_Required work_
Return the following data exactly, with all pictures left out.

(Source data)
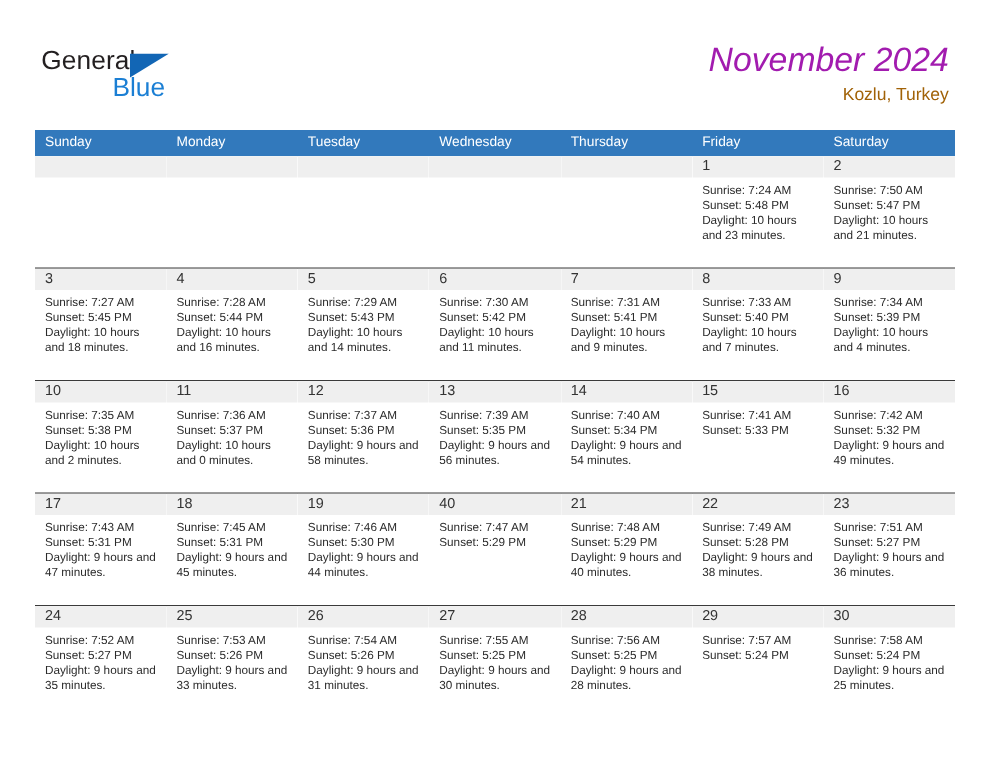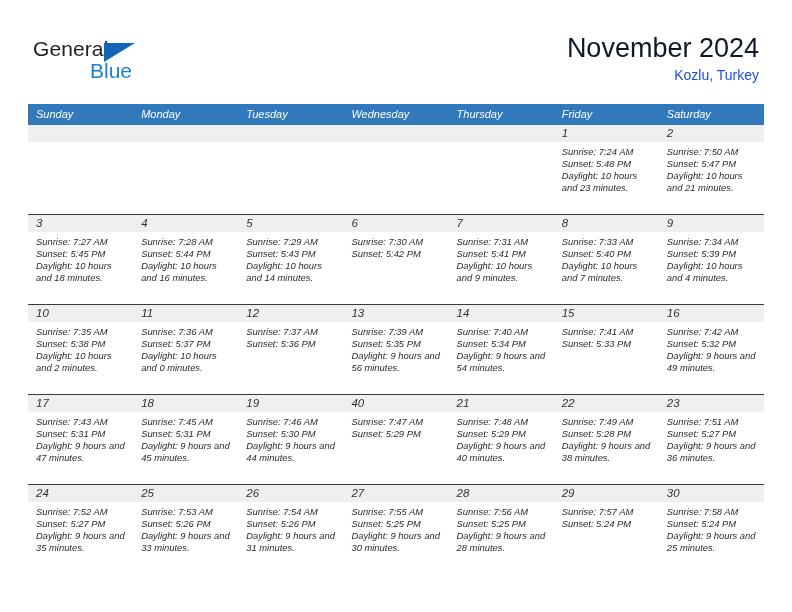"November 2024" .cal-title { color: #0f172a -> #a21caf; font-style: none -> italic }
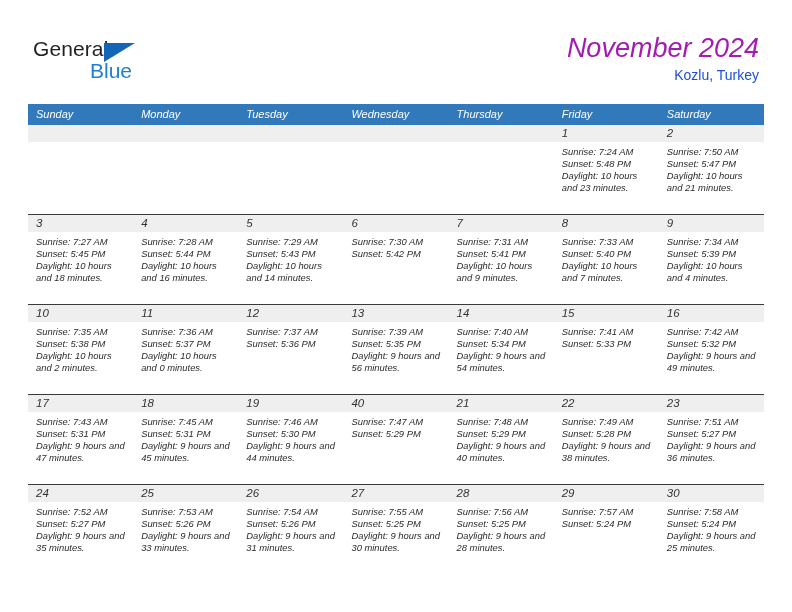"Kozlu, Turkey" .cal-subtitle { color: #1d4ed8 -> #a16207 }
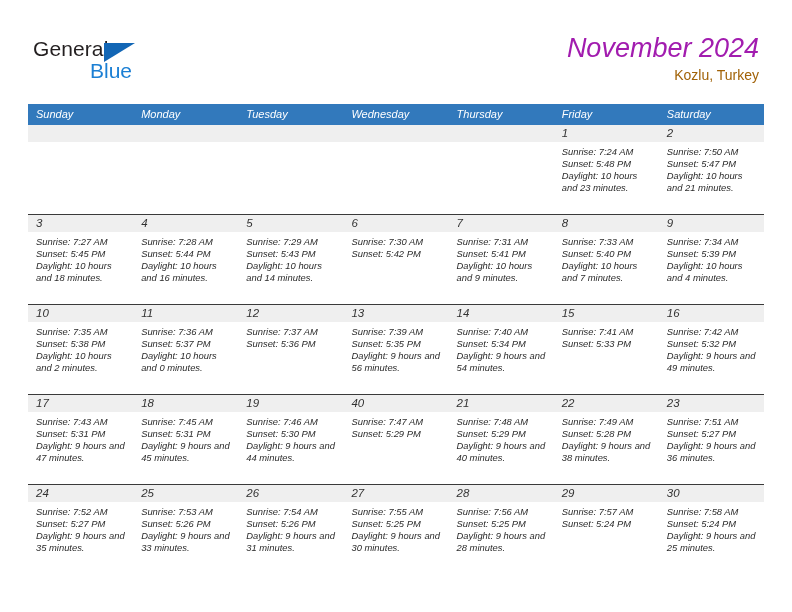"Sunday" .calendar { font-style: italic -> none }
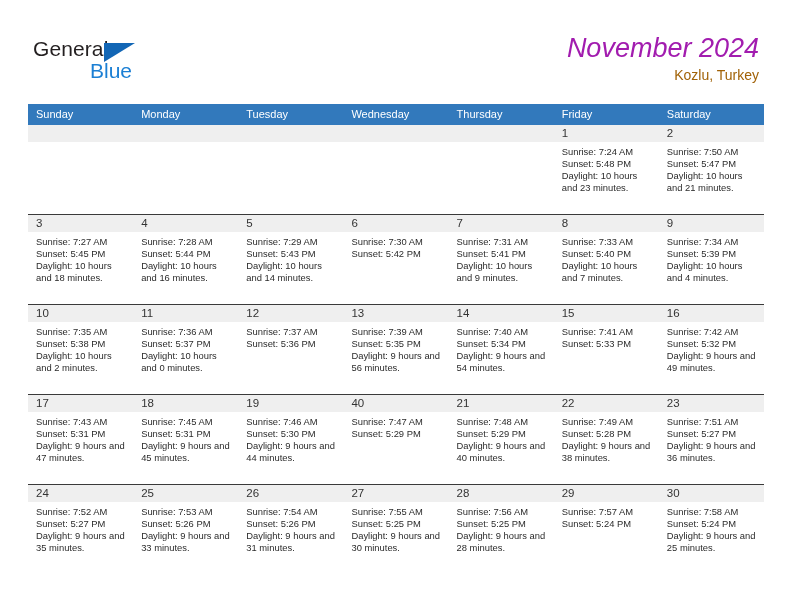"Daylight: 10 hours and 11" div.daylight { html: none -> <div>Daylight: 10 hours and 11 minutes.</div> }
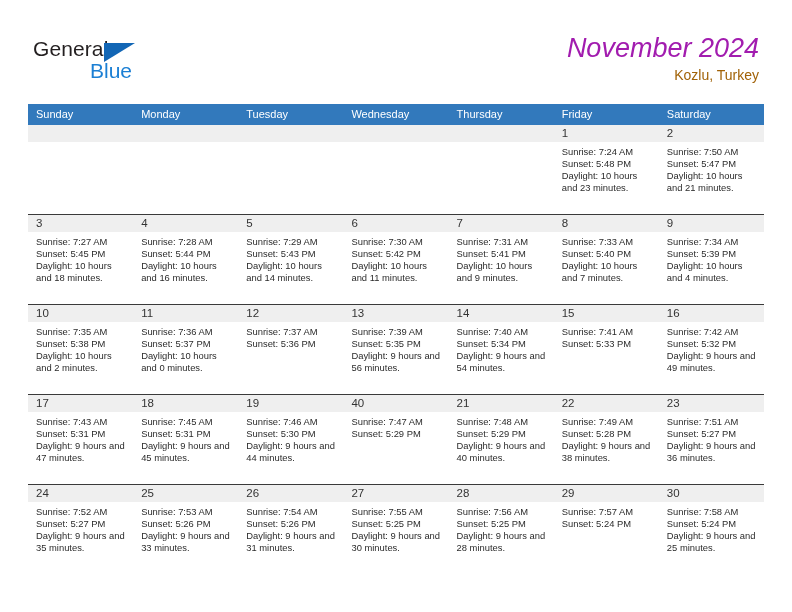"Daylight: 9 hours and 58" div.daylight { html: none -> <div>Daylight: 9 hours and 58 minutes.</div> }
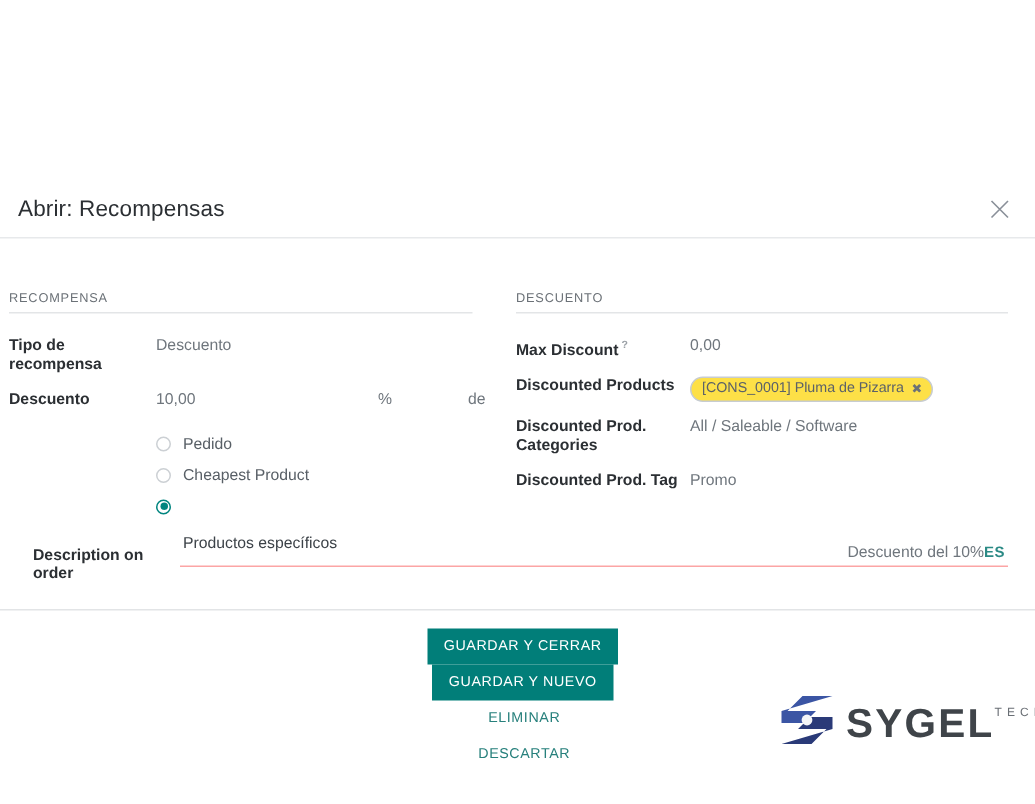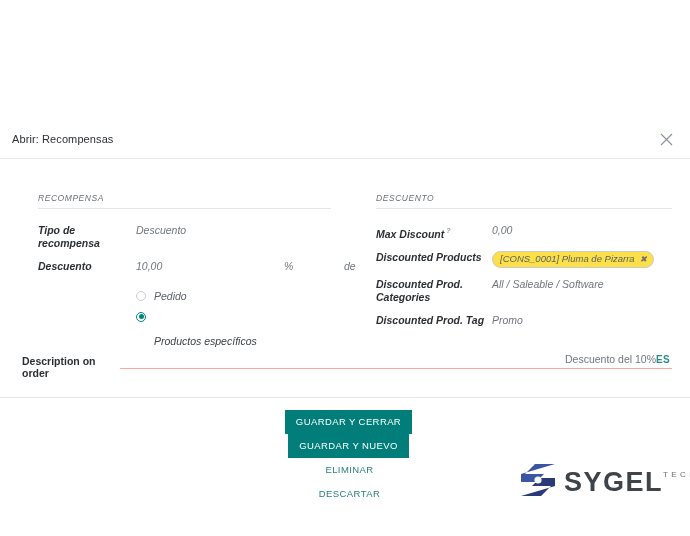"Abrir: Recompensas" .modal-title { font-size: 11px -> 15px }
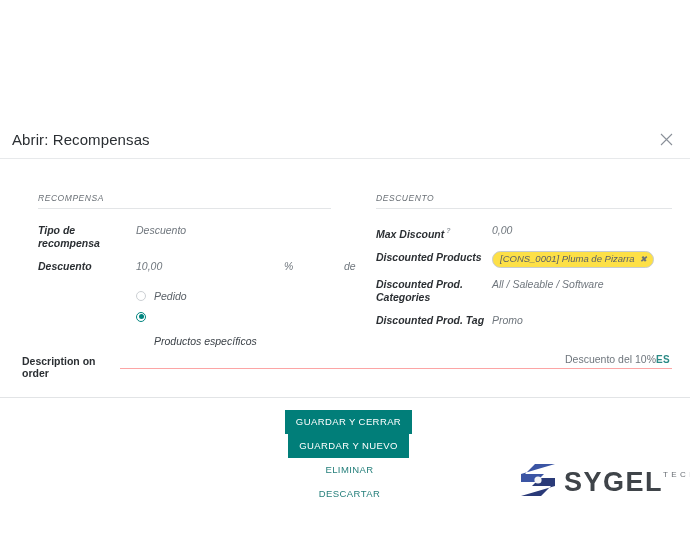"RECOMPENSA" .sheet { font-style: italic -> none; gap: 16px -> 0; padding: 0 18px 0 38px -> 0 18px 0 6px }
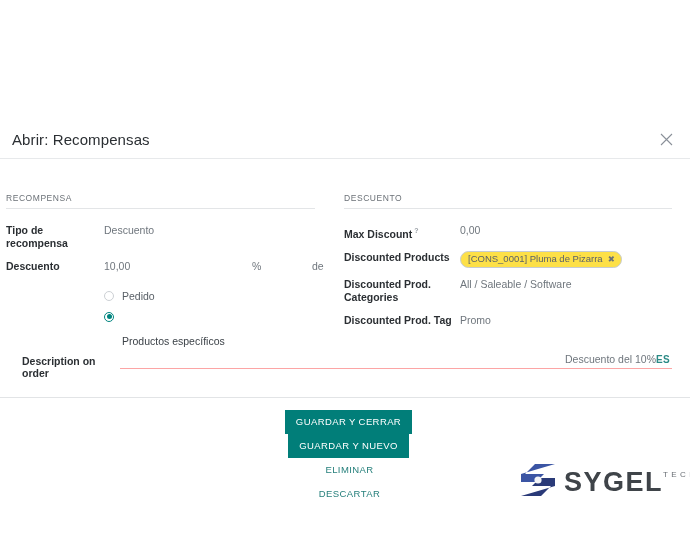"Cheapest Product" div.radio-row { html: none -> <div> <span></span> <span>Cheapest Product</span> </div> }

_Exercise answer_
"November 2024" .cal-title { color: #0f172a -> #a21caf; font-style: none -> italic }
"Kozlu, Turkey" .cal-subtitle { color: #1d4ed8 -> #a16207 }
"Sunday" .calendar { font-style: italic -> none }
"Daylight: 10 hours and 11" div.daylight { html: none -> <div>Daylight: 10 hours and 11 minutes.</div> }
"Daylight: 9 hours and 58" div.daylight { html: none -> <div>Daylight: 9 hours and 58 minutes.</div> }
"Abrir: Recompensas" .modal-title { font-size: 11px -> 15px }
"RECOMPENSA" .sheet { font-style: italic -> none; gap: 16px -> 0; padding: 0 18px 0 38px -> 0 18px 0 6px }
"Cheapest Product" div.radio-row { html: none -> <div> <span></span> <span>Cheapest Product</span> </div> }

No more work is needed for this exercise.